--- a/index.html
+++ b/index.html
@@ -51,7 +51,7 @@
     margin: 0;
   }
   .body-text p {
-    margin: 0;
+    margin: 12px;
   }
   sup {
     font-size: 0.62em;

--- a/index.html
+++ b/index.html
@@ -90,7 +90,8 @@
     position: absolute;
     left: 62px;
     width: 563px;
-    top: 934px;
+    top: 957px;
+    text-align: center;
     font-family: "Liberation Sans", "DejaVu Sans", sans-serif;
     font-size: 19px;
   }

================================

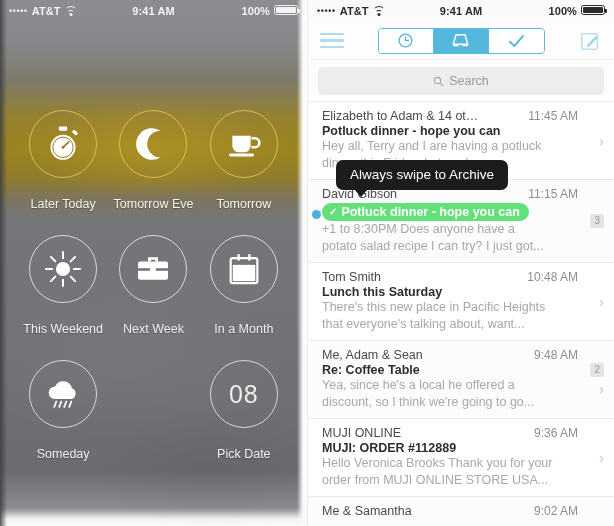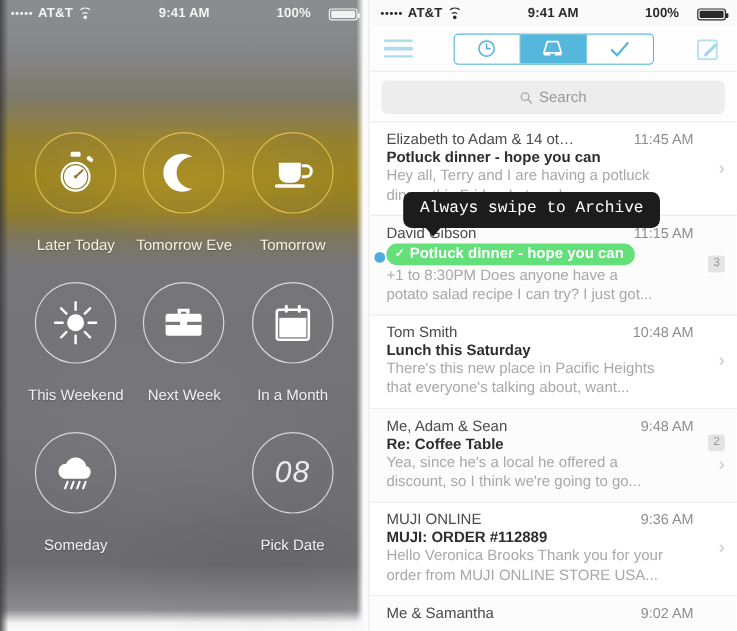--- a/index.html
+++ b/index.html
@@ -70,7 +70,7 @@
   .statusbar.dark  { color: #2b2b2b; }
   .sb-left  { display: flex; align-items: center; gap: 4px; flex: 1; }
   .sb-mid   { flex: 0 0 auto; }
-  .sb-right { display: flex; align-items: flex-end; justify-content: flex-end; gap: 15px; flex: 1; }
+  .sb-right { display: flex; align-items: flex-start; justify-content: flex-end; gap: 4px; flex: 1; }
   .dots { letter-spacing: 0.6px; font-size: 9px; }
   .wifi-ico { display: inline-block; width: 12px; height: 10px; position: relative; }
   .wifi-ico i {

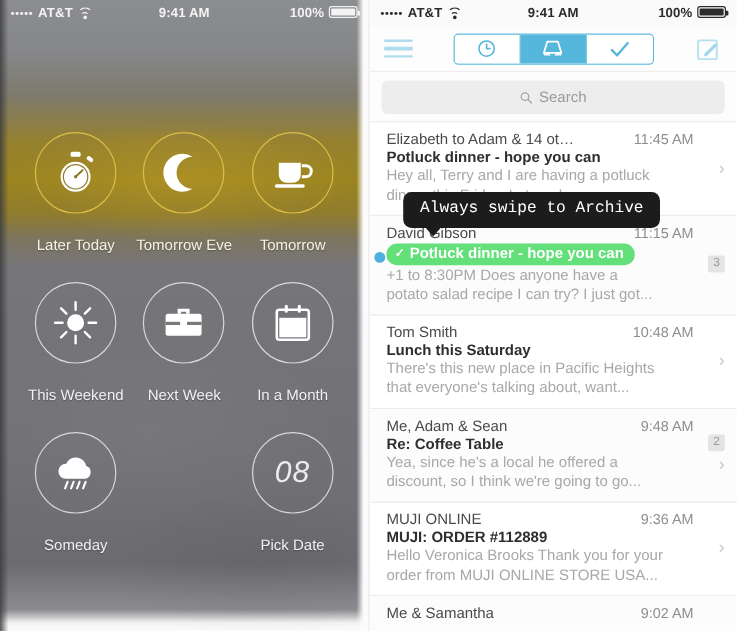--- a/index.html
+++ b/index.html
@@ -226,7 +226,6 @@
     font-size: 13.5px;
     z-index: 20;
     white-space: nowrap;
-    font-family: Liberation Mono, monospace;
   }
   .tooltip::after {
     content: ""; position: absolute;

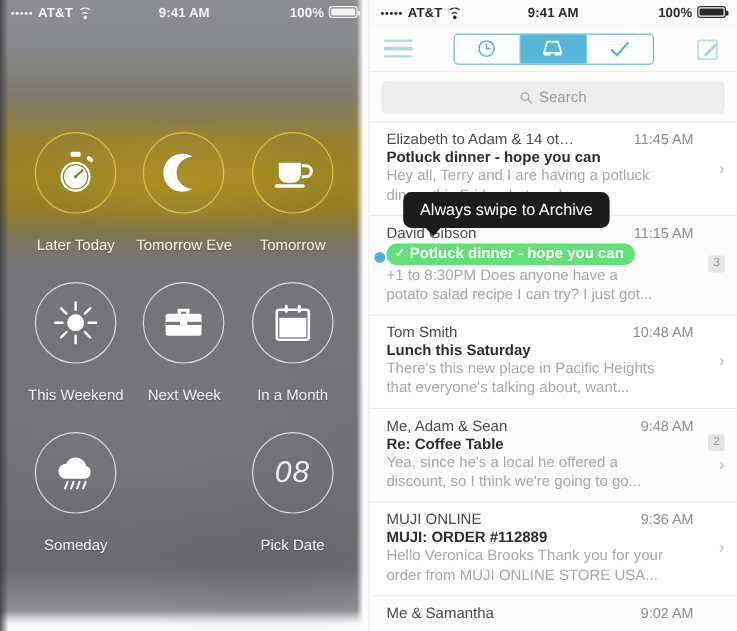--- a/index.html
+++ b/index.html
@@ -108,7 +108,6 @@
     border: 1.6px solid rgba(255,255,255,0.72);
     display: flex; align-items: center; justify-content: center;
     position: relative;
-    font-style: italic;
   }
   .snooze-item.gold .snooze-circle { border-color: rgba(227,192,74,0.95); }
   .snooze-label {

================================

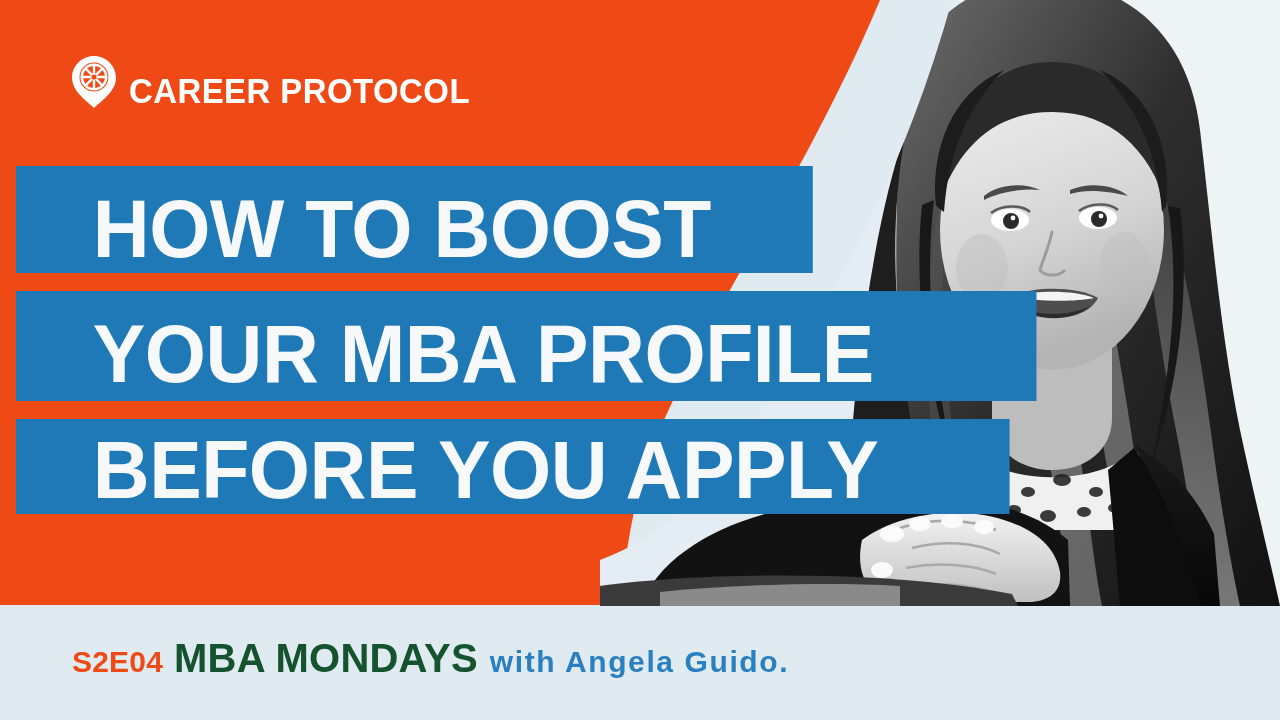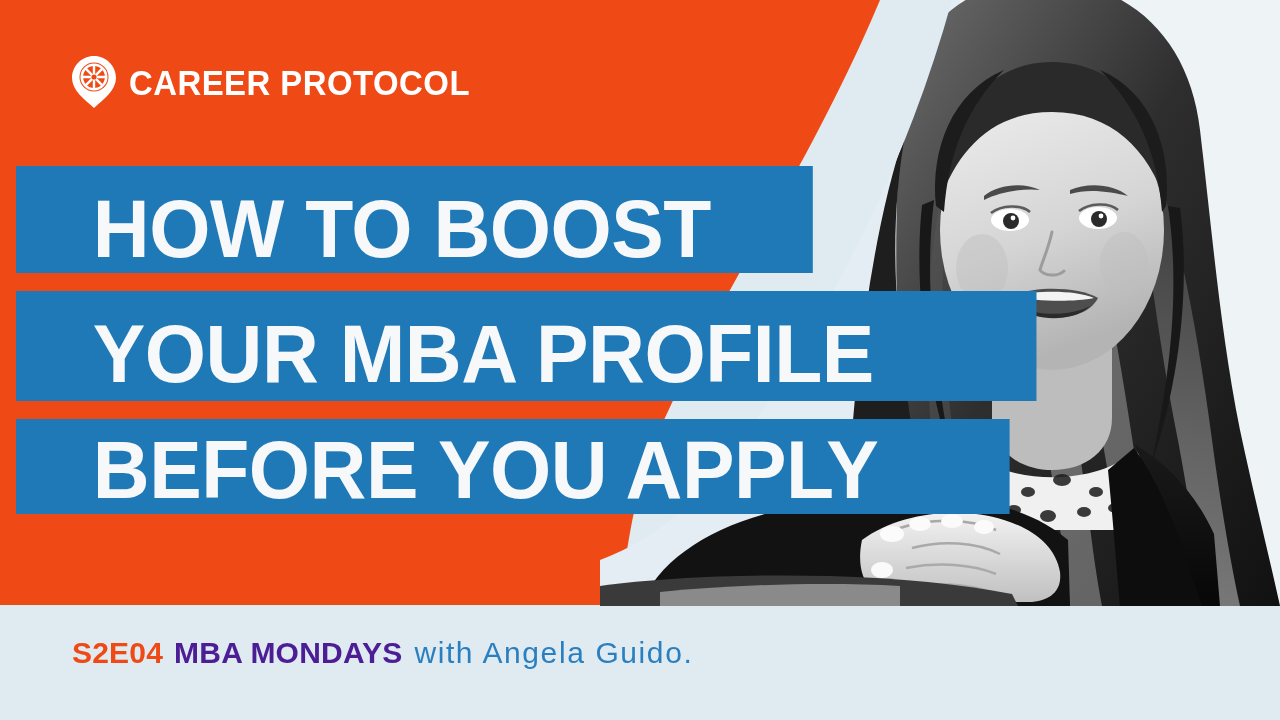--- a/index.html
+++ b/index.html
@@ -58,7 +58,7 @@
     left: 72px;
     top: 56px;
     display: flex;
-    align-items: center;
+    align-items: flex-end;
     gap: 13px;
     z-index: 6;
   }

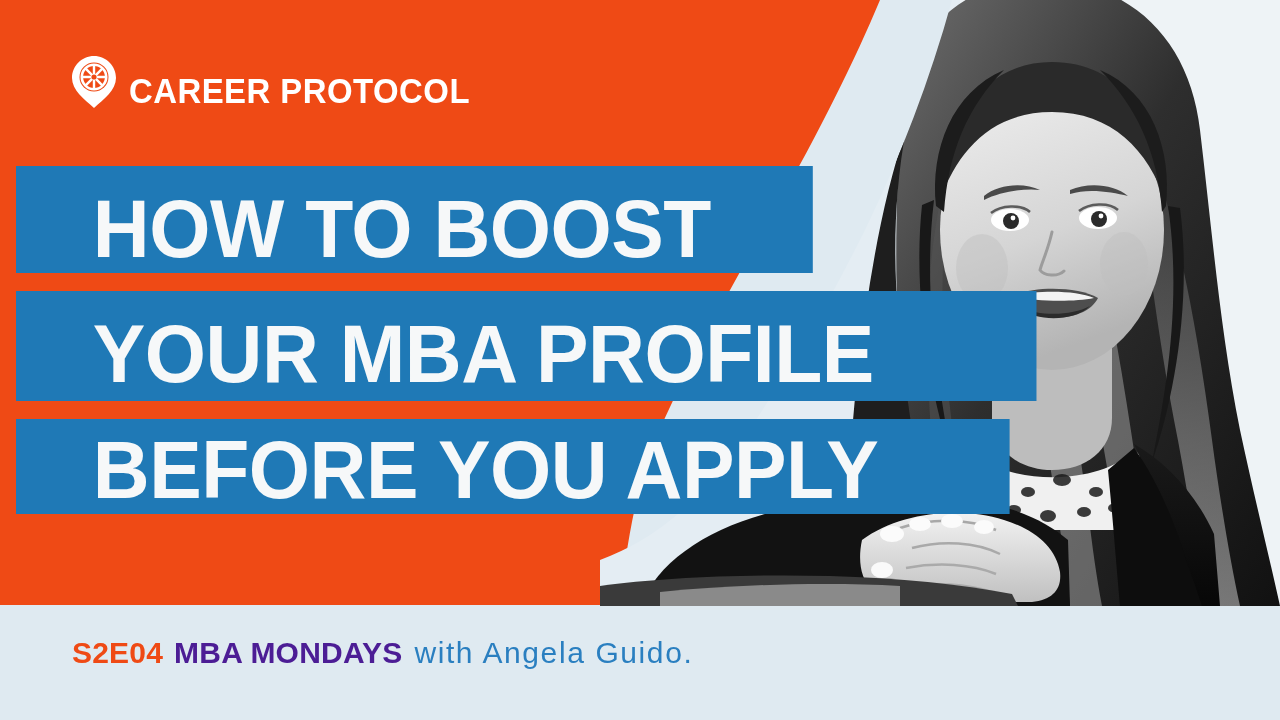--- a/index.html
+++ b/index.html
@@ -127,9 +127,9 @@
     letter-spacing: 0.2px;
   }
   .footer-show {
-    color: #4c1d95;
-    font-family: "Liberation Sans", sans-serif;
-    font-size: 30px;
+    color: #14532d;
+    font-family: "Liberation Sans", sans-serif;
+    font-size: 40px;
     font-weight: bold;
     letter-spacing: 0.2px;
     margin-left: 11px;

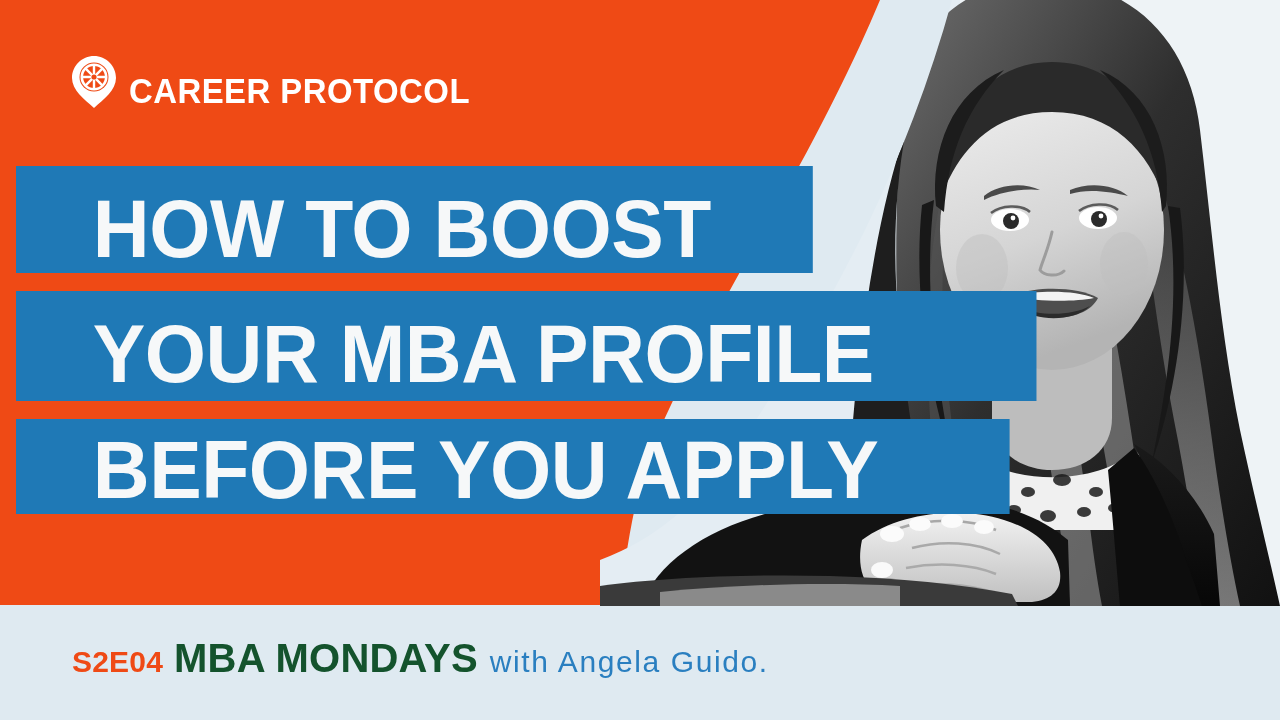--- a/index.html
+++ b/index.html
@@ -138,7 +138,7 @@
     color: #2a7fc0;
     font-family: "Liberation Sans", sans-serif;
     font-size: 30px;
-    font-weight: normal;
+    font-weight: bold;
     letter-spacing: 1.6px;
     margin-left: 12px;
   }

================================

Determine the number of lines in the data above that hold "left", and reply with that number alone.

→ **FINISHED TASK**
5